There are a lot of tales about how Boston’s urban renewal programs of the 1960s actually made life worse for many low-income residents. Many have memories of city blocks and full neighborhoods being bulldozed. Black families recall how the Washington Park project promised to improve the lives of people living in dilapidated housing but ultimately pushed out thousands of Roxbury residents.
But none of those are this story.
This story is about a trip I took to look at the files of Freedom House, and the four remarkable pages I found in those files.
Freedom House was the community-based, Black-led nonprofit that helped the city of Boston sell the Washington Park plan to Roxbury’s Black residents. And the files that Freedom House kept of that time period now sit in nearly 90 boxes in the Northeastern University Archives and Special Collections.
I called over and the archives folks warmly welcomed me to browse a small sample of the Freedom House collection. When I arrived, they had set aside two banker’s boxes full of numbered file folders.
It was in box 32, folder 1111 that I struck gold. Or, more accurately, yellow.
Four pages of yellow notepad paper, filled with cursive handwriting. It was a report about a special conference called to address the “Low Income Housing Crisis” in Boston on Nov. 22, 1963.
That date rang a bell. Wasn’t that the day JFK was shot?
It was.
And the memo documents how that tragedy played out in real time 1,700 miles from Dallas’ Dealey Plaza.

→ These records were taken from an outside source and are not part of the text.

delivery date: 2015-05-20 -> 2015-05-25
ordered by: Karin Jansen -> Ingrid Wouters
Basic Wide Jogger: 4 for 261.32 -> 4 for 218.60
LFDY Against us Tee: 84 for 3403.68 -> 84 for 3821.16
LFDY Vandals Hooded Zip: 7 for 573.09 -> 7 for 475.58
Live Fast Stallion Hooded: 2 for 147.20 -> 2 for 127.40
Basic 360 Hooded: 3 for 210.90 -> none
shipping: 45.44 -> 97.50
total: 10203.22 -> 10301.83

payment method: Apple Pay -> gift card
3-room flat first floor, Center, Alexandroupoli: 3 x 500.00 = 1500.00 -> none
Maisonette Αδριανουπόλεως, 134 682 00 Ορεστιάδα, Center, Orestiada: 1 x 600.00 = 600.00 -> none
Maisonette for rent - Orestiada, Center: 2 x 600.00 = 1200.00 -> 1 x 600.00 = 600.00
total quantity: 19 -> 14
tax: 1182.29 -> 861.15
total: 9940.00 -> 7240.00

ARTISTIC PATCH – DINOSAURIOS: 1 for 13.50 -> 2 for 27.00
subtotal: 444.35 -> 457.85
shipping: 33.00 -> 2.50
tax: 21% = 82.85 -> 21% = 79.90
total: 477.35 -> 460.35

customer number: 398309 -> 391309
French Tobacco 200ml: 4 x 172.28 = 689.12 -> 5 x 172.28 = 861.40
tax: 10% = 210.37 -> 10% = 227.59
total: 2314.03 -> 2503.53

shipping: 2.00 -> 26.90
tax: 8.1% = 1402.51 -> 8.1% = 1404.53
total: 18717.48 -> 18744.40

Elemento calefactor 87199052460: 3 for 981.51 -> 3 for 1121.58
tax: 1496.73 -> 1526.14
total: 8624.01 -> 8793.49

The notetaker at that conference, a Freedom House neighborhood organizer named Frances McGill, wrote that the meeting began with a panel discussion that revealed “a depressingly impressive mountain of statistics” about the gravity of the crisis. The panel also noted that the ongoing urban renewal project was making matters worse for low-income Bostonians, because it “decreases the housing that will be available within the financial means of these people.”
That raised the possibility of an intentional plan, one that current housing activists have also raised as the city’s true motivation:
“The implication is that the city does not want these people at all — and by making certain that they have no place to live, intends to force them to go elsewhere.”
The group broke for lunch and then began breakout sessions … until they were interrupted.
“Bob Gustafson knocked on our door with the announcement that there was a confirmed report that President Kennedy had been shot and an unconfirmed report that he was dead.”
In extraordinarily poetic terms, McGill writes that the group tried to continue with its important work of addressing low-income housing needs, but it was difficult to concentrate.
“... people were sobbing uncontrollably and our spirits kept foundering under the awful waiting vigil our hearts were keeping at the side of the president.”
When Kennedy’s death was confirmed, McGill wrote how the collective weeping grew. She witnessed a priest across the room as his face “crumpled helplessly.”
The attendees abandoned any effort to continue their work, and a closing prayer was offered.
“Charles Abrams was scheduled to deliver a special address at the close of the conference … but he had no heart to give the speech he had prepared. He talked about the tragedy and its implications instead — very briefly. Dr. Barth closed the conference with special prayers for the President, the bereaved family, and for the healing of the sickness of violence and hate in our country.”
Standing in a library basement with these pages in my hand, I was struck by how much that prayer still rings true 61 years later.
And Boston still has a low-income housing crisis.